Adding a NOT NULL Column Without Locking in Postgres
Adding a NOT NULL column to a large Postgres table without downtime requires a multi-step migration — add the column as nullable first, backfill in batches, then enforce the constraint — rather than a single ALTER TABLE that holds an ACCESS EXCLUSIVE lock for the duration; this pattern is covered in depth as part of Zero-Downtime Schema Migration Strategies.
Quick Answer
A naive single-step migration rewrites the entire table under an ACCESS EXCLUSIVE lock, blocking all reads and writes for minutes on a large table. The correct approach splits the operation into discrete steps, each taking only a brief or weaker lock.
Before — the wrong approach (blocks reads and writes)
# migrations/versions/xxxx_add_status_wrong.py
from alembic import op
import sqlalchemy as sa
def upgrade() -> None:
# DANGER: Takes ACCESS EXCLUSIVE lock for the full table rewrite.

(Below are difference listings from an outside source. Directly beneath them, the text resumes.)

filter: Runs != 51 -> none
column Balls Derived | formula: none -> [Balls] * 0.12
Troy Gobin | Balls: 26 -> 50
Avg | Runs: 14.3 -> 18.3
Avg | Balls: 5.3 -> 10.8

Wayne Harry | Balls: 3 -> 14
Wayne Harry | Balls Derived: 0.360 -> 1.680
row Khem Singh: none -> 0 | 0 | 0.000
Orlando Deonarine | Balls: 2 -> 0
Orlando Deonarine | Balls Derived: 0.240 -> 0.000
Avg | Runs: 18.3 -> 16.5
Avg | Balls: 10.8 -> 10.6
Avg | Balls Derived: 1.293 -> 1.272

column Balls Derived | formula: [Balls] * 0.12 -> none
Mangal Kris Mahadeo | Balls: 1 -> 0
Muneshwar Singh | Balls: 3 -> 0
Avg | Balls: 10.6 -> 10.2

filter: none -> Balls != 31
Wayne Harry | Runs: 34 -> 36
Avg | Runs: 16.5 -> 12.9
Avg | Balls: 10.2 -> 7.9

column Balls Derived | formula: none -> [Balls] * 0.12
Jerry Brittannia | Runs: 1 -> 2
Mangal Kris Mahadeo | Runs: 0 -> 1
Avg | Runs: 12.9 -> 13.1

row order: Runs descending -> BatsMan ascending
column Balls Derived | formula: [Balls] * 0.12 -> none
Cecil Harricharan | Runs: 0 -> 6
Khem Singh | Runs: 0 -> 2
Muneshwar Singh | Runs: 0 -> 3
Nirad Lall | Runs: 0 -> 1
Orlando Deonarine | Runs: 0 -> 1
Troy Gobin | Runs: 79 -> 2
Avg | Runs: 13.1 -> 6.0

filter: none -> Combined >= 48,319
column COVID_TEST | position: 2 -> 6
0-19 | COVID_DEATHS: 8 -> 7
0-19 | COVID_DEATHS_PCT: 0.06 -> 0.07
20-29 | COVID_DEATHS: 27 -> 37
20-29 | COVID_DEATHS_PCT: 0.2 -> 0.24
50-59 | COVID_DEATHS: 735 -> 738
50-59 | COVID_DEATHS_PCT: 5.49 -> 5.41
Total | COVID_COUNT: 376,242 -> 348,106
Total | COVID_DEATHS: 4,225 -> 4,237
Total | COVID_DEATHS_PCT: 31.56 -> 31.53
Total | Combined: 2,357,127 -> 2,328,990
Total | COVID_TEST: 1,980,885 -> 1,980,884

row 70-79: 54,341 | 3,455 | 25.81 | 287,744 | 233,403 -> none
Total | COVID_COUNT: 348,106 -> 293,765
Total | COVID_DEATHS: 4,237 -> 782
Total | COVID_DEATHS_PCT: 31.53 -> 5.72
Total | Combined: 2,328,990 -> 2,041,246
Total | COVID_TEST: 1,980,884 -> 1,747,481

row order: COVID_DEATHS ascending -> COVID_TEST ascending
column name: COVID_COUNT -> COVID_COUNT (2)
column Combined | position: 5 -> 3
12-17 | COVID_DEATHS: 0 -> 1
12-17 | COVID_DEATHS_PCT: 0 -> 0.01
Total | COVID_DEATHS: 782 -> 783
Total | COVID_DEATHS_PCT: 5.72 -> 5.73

# On a 50M-row table this can run for 30+ minutes.
op.add_column(
"orders",
sa.Column("status", sa.String(50), nullable=False, server_default="pending"),
)
After — the correct multi-step recipe
# migrations/versions/xxxx_add_status_safe.py
from alembic import op
import sqlalchemy as sa
from sqlalchemy import text
def upgrade() -> None:
conn = op.get_bind()
# Step 0: Set a short lock_timeout so this migration fails fast
# rather than queuing behind a long-running transaction.
conn.execute(text("SET lock_timeout = '2s'"))
conn.execute(text("SET statement_timeout = '0'")) # No cap on batch UPDATEs
# Step 1: Add the column as nullable — instant, no table rewrite.
op.add_column(
"orders",
sa.Column("status", sa.String(50), nullable=True),
)
# Step 2: Backfill in batches of 10,000 rows outside a long transaction.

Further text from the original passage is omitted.